当事者の間に入り、直接の取引相手として仲介を行うワンタッチスルー・ブラインドと呼ばれる形で取引を行っている(p.196)

と説明しています。また、セントラル短資のウェブサイトでは下記のように説明されています。

この方式では、当社がオファーサイド・ビッドサイドのカウンターパーティとして間に入り、仲介を行う。貸借契約の締結および受渡決済は当社と当該取引先との間で行うため、ネーム開示を行わない取引となる。

債券レポ市場の慣行など|セントラル短資株式会社 (central-tanshi.com)


これは短資会社がレポ取引を仲介する際、いったん相手側に立つという取引方法です。例えば、証券会社Aがレポ取引を行いたいとします。具体的には板で取引する場合と、ボイスで取引する方法があるのですが(この詳細は後日記載します)、短資会社がその相手方を見つけてきます。そのうえで、その反対方として、信託銀行Bをみつけてきたとしましょう。この場合、証券会社Aと信託銀行Bで有担保貸借を行うわけですが、ワンタッチスルー・ブラインド方式とは、いったん短資会社がその相手方になるという取引です。すなわち、証券会社Aと短資会社でレポ取引をした後で、短資会社と信託銀行Bでその反対側の取引をするわけです。

ワンタッチスルー・ブラインド方式の良さは、その名の通り、その取引相手がブラインドになるということです。コール市場であると、クレジットリスクがあることから、短資会社は短期的な貸借を行う場合、短期的に借りたい人と貸したい人を探してきてマッチさせた後、その取引相手のネームを明らかにして、貸借するということになります。無担保コール市場の場合、理屈上は1営業日のクレジットリスクがあるため、クレジットラインの確認などで、取引の相手側のネームを知る必要があります。ネームを明かして、お互い合意できなければナッシングになります(ナッシングにならないような取引を促す点が短資会社の役割ともいえるのですが)。

その一方、このワンタッチスルー・ブラインドと呼ばれる方法であると、短資会社との取引という形にすることで、取引の相手がみえないブラインドという取引になります。短資会社としては、短資会社がワンタッチすることでブラインド取引になるものの、事実上、仲介取引となるため、ワンタッチスルー・ブラインド方式と呼ばれるわけです。

東京マネーマーケットでは、「現先市場においても、自己勘定で取引の仲介を行うほか、自らもTビルのディーリングを行っている」(p.196)など一定の自己勘定取引もあるとしていますが、基本的には取引の仲介をしています。したがって、先ほどの例をあげれば、証券会社Aがあるレポ取引を行いたい場合、その相手方を見つけることができなければ、ノー・プライスということになります(実際にそういうことはよくあります)。

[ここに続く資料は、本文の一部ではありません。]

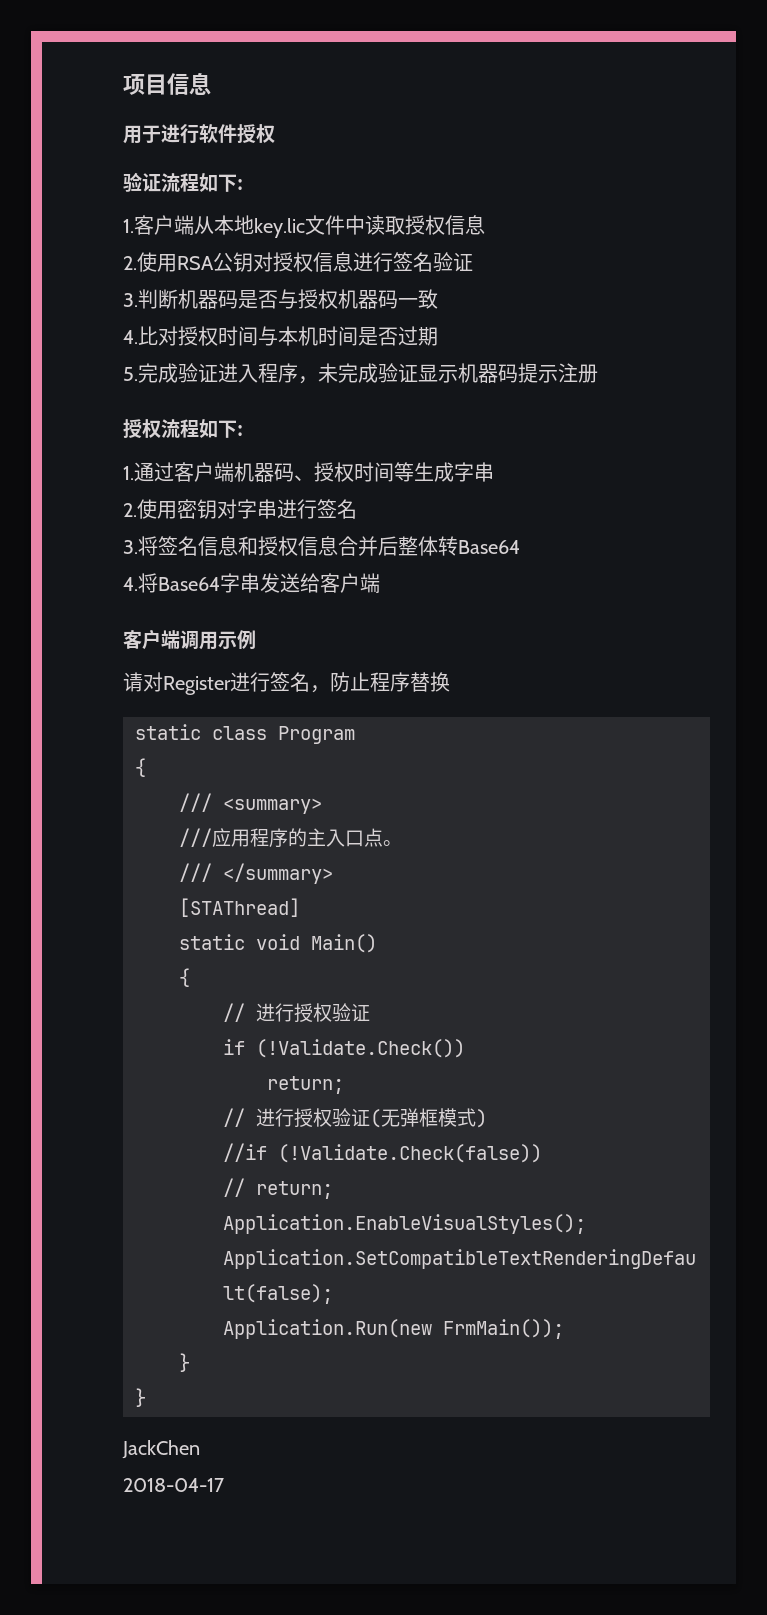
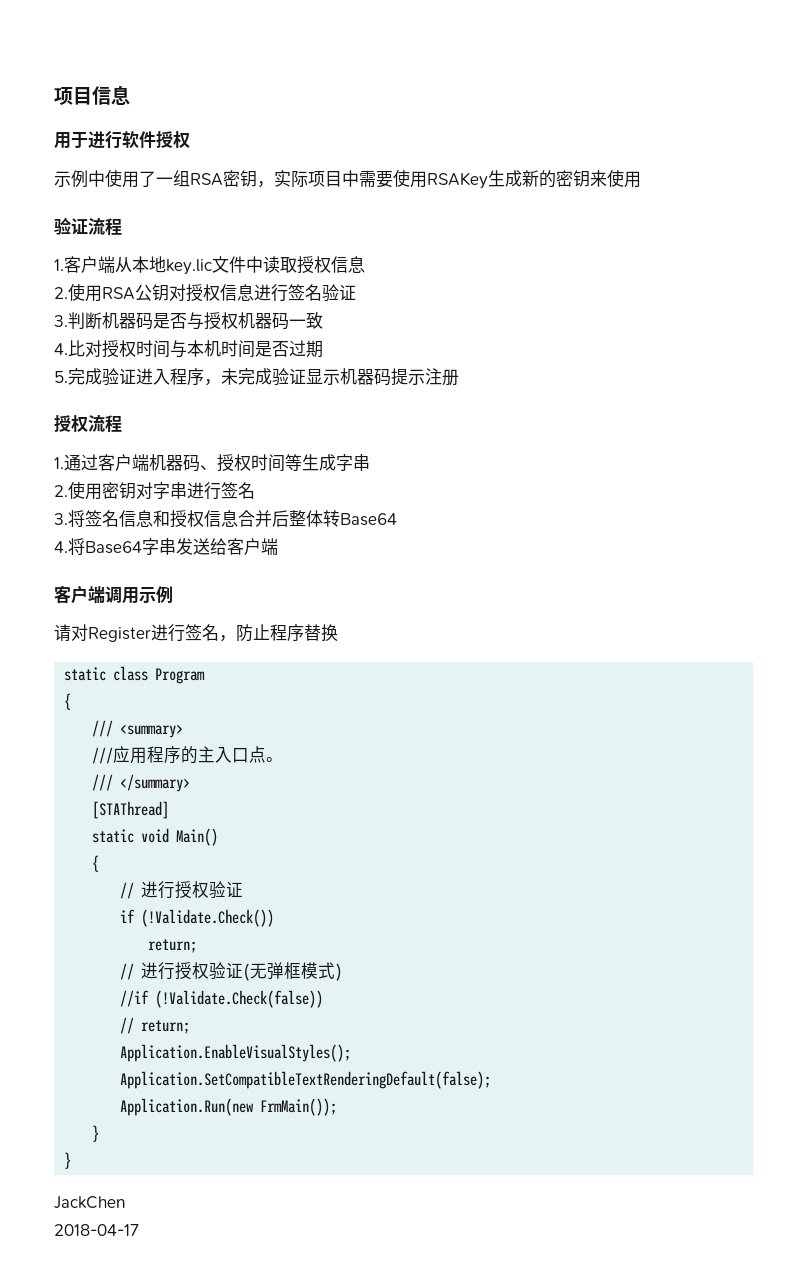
(275, 133) none -> [54,169,641,189] // 示例中使用了一组RSA密钥，实际项目中需要使用RSAKey生成新的密钥来使用
[199,173,243,192] 如下: -> (122, 227) none
[199,419,243,438] 如下: -> (122, 424) none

その一方、このワンタッチスルー・ブラインド方式においては短資会社があくまでその相手側となって取引をするため、相手方が何らかの形で取引が履行できなくなった場合、短資会社がそのリスクを負っているという側面もあります。もっとも、レポ取引が短期間の取引であることからそのリスク量そのものは限定的であること、また、このリスクがあることが短資会社のレポ取引を行う際の手数料の源泉になっている、とみることができます。

なお、最後にJSCCのクリアリングですが、この取引においてはクリアリングすることも、しないこともできます。JSCCでのクリアリングをする場合、先ほどの例をあげれば、証券会社Aと短資会社の取引でJSCCでクリアリングし、短資会社と信託銀行Bの間でJSCCのクリアリング、という形でクリアリングを行います。もちろん、JSCCでクリアリングをしない方法もあります(日銀のデータによればクリアリングしていないレポ取引も多くあります)。